According to the company blog post from Snapster trust and safety staffer Micah Schaffer, the company can only retrieve unopened messages. Once opened by the intended recipient, it self-destructs or is deleted from Snapchat's cloud service.

However, unopened messages can be found by the company and handed over to law enforcement agencies, provided they have a search warrant, according to The Verge.

From the blog post:

For example, there are times when we, like other electronic communication service providers, are permitted and sometimes compelled by law to access and disclose information. For example, if we receive a search warrant from law enforcement for the contents of Snaps and those Snaps are still on our servers, a federal law called the Electronic Communications Privacy Act (ECPA) obliges us to produce the Snaps to the requesting law enforcement agency. 

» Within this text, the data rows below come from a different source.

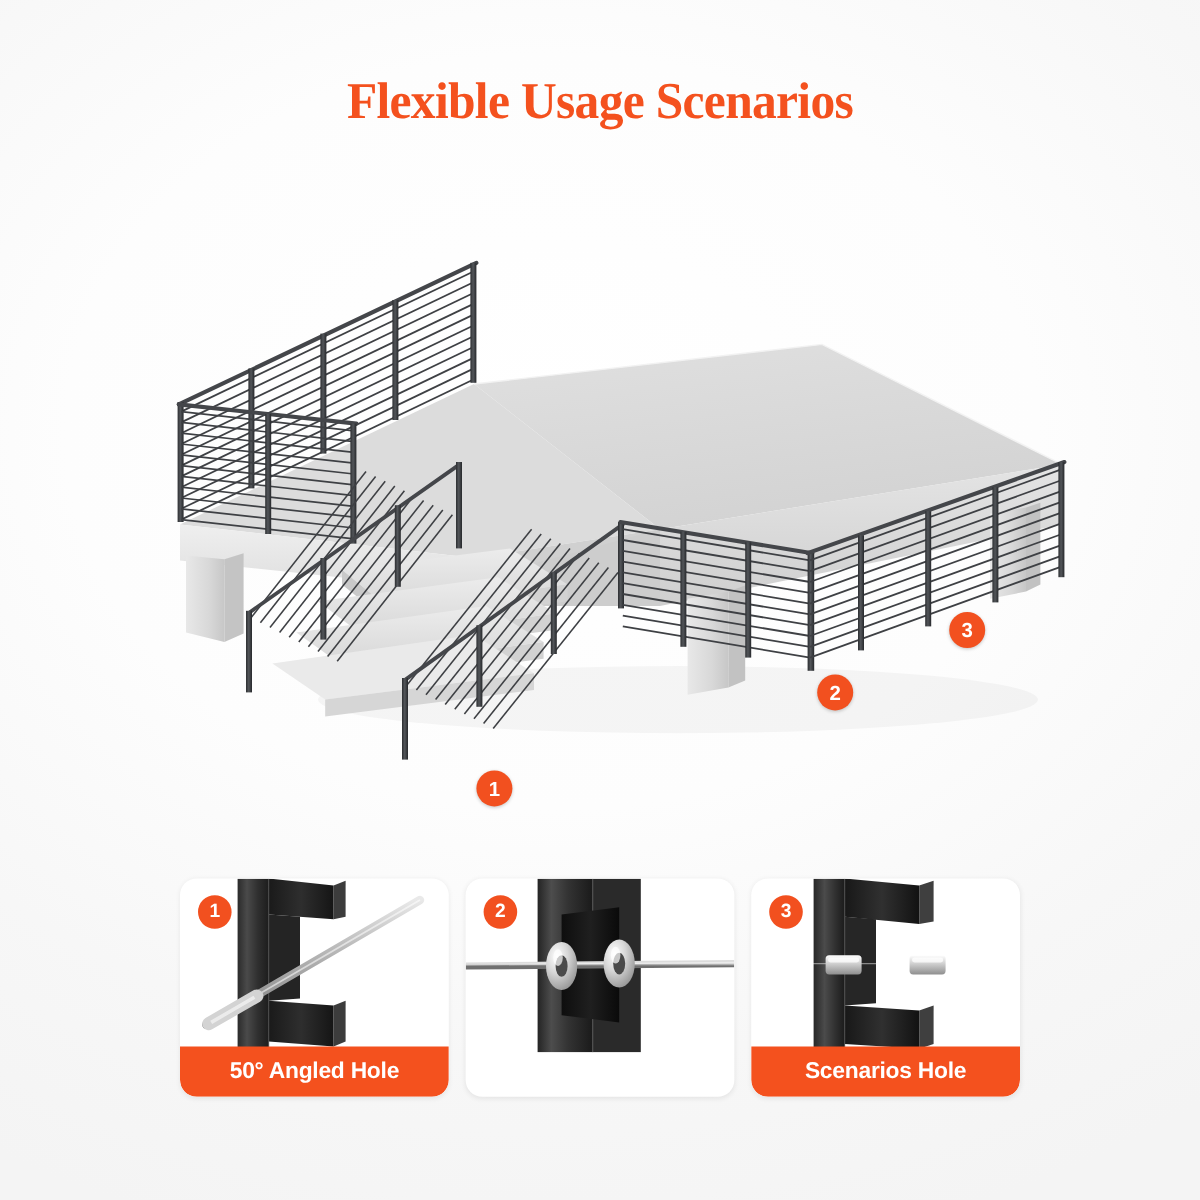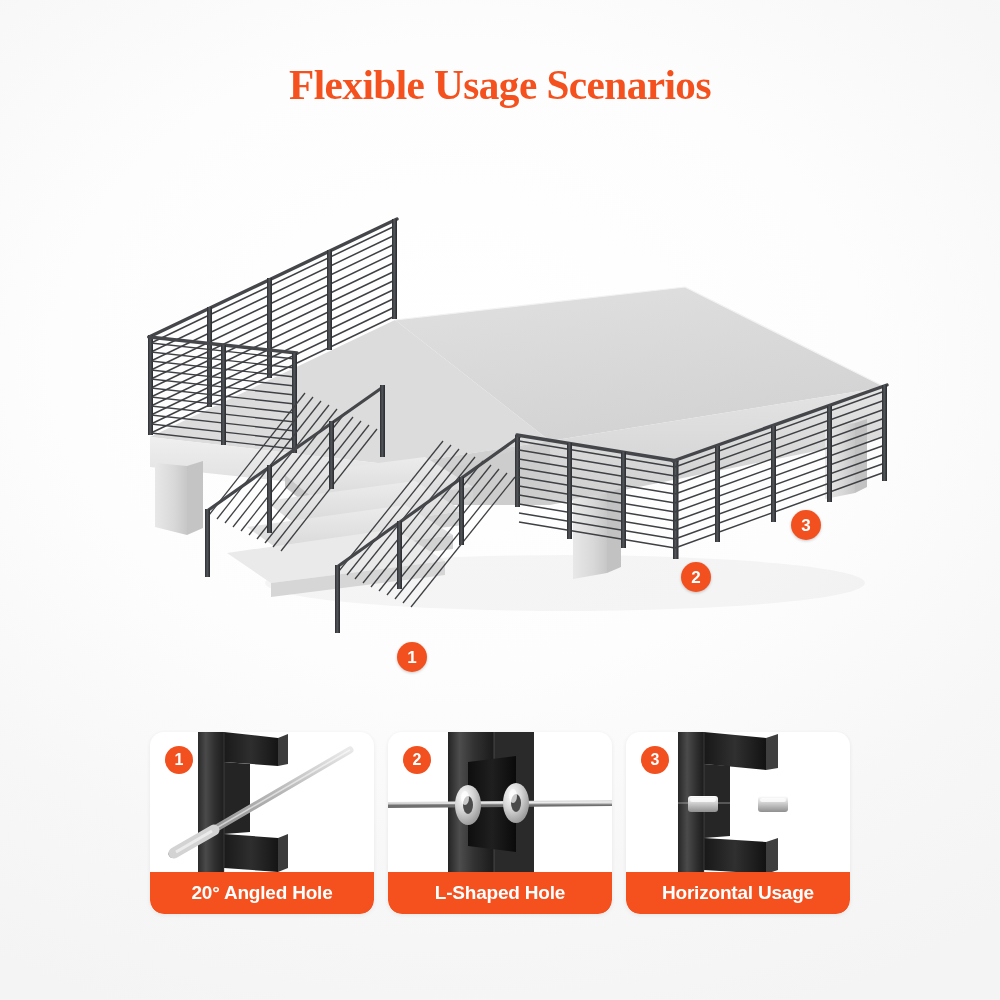"20° Angled Hole" div.card-label { text: 20 -> 50 }
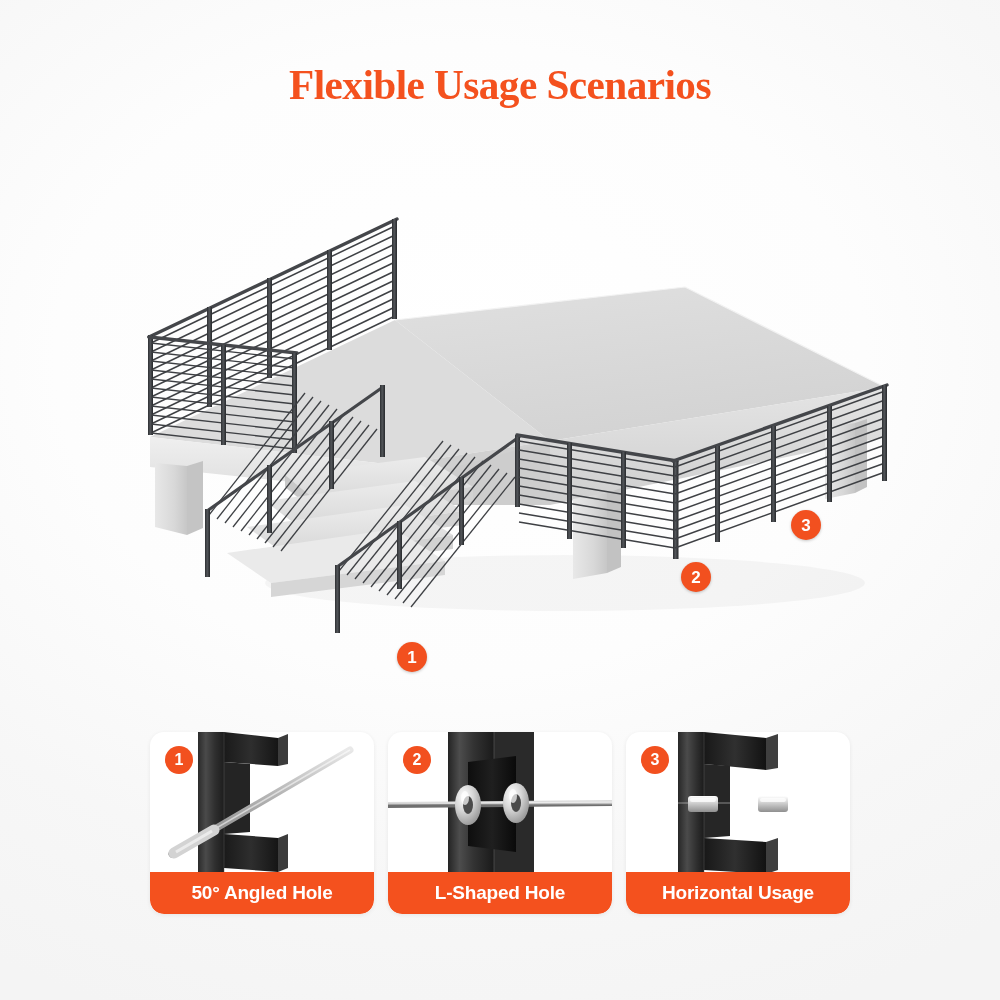"L-Shaped Hole" div.card-label { html: <div>L-Shaped Hole</div> -> none }
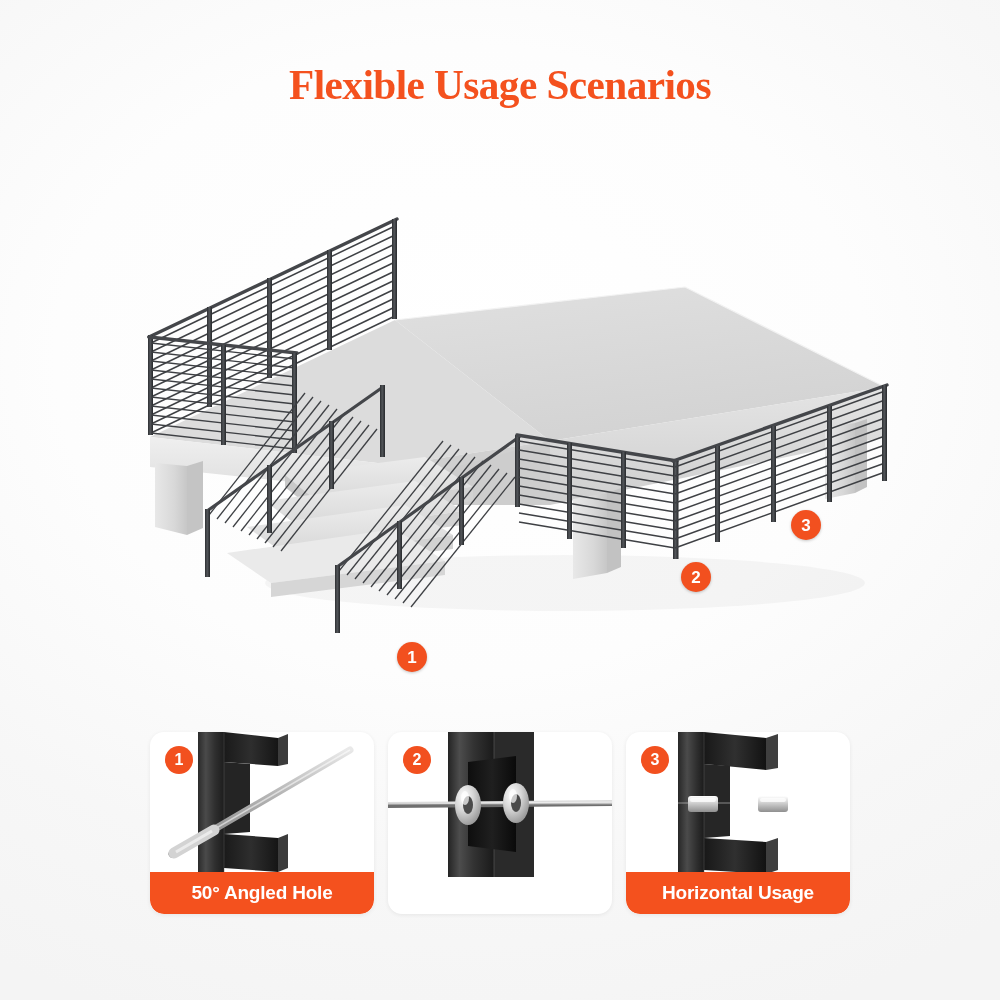"Horizontal Usage" div.card-label { text: Horizontal Usage -> Scenarios Hole }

Schaffer wrote that "about a dozen" unopened messages were handed over to law enforcement agencies, "out of 350 million snaps sent every day." Aside from unopened messages, those messages added to its latest feature, Stories, which keeps photo albums lasting 24 hours, can be reviewed for service violations in those 24 hours.
 
The unopened messages can hang around for 30 days, but only two employees -- Schaffer and founder and chief technical officer Bobby Murphy, have access to the messages, he wrote.
 
We've known for a while that Snapster's ephemeral photos aren't, and can easily be downloaded and saved by taking a quick screenshot. It's not a surprise that there may be other ways that messages can be traded and sent, and one of them might include giving the photos and videos to the police.